The Goddess appeared, her True Dragon—the progenitor of all dragons—coiled behind her.
“Who are you?”
“I am Josh.”
“What is your duty?”
“To protect.”
“Do you know the price of that strike?”
“I know.”
She smiled.
Time resumed.
Light exploded. Golden armour formed from his flesh.
“SAMAEL.”
One swing closed the gates forever.
When armies arrived, they found only another corpse among millions.
Far away, Queen Emelia felt something impossible slip from the world—like a name on the tip of her tongue suddenly erased.
They say an unknown hero sealed the gates and purged the remaining demons. 2.1 billion lives were lost across all wars.
Every fallen warrior’s weapon was driven into the earth as a memorial—a forest of steel.
One sword glowed for half a heartbeat.
Only Emelia saw.
Then it vanished.
The price of that final strike was the complete erasure of one man’s existence—no past, no present, no future.

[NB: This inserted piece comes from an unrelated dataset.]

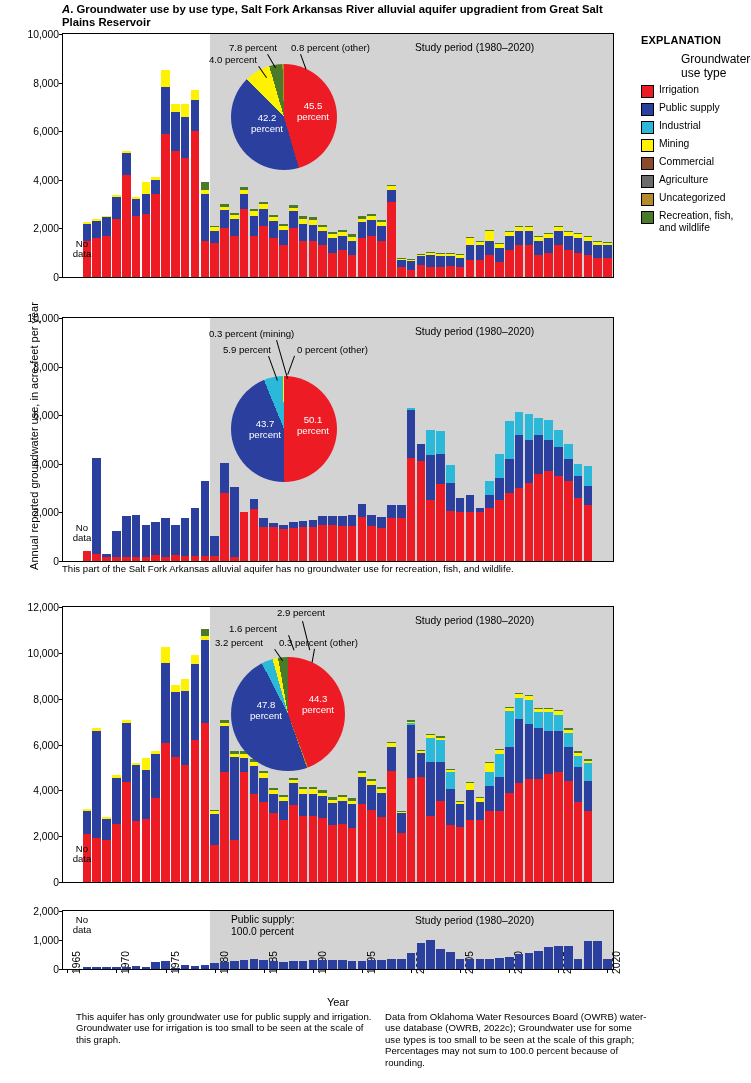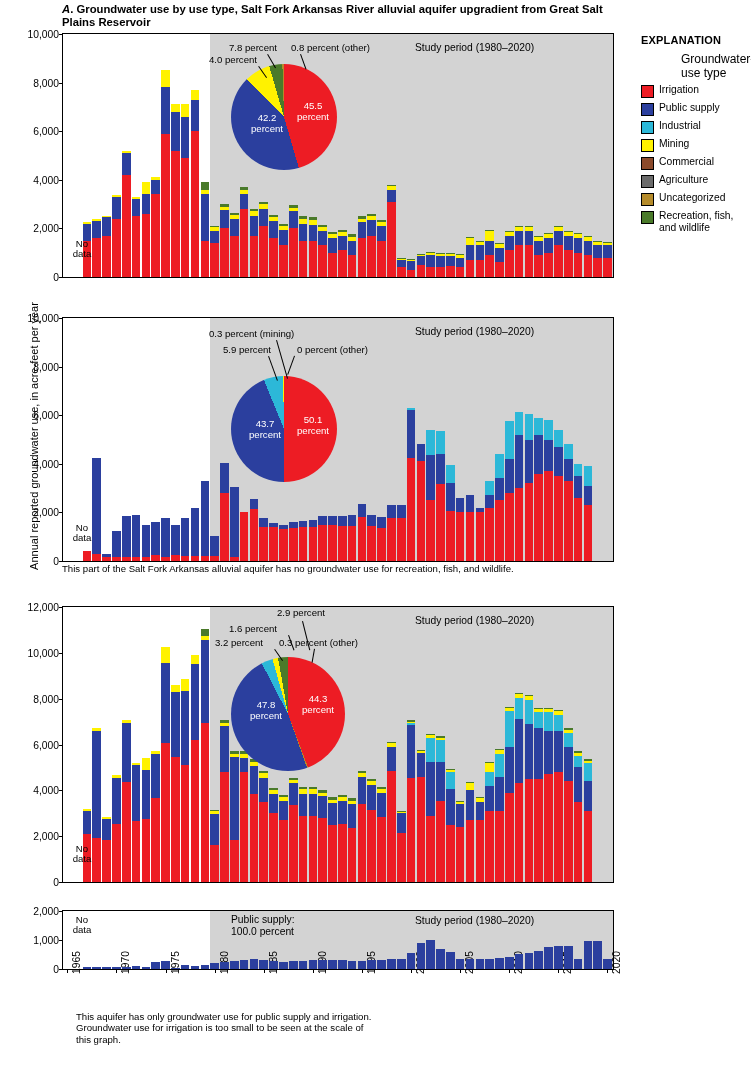"Year" div { html: none -> <div>Year</div> }
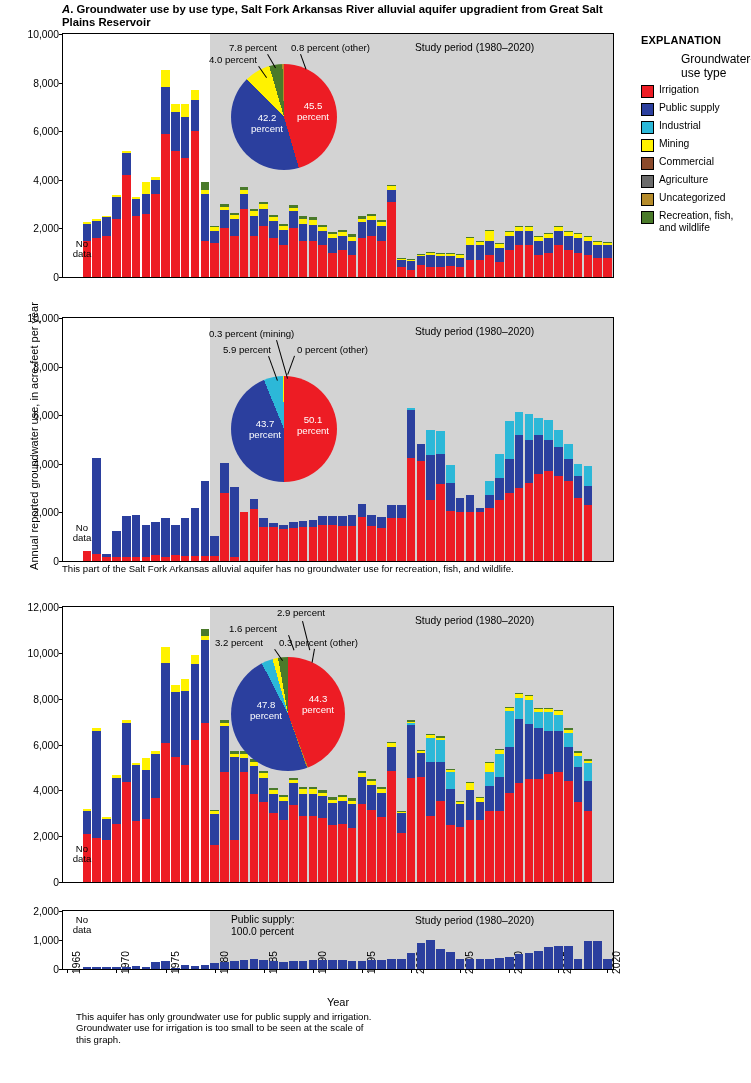"Data from Oklahoma Water Resources" div.note { html: none -> <div>Data from Oklahoma Water Resources Board (OWRB) water-use database (OWRB, 2022c); Groundwater use for some use types is too small to be seen at the scale of this graph; Percentages may not sum to 100.0 percent because of rounding.</div> }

History remembers only “the Hero.”
But sometimes, beneath the Promise Tree, an old queen dreams of a boy with one blue eye offering fried chicken to a starving child, and wakes crying for a name she can never quite recall.
At the tree’s roots, two white flowers bloom where a cracked stone once stood.
Even the tiniest flower, given enough time, can split a mountain of rock in two.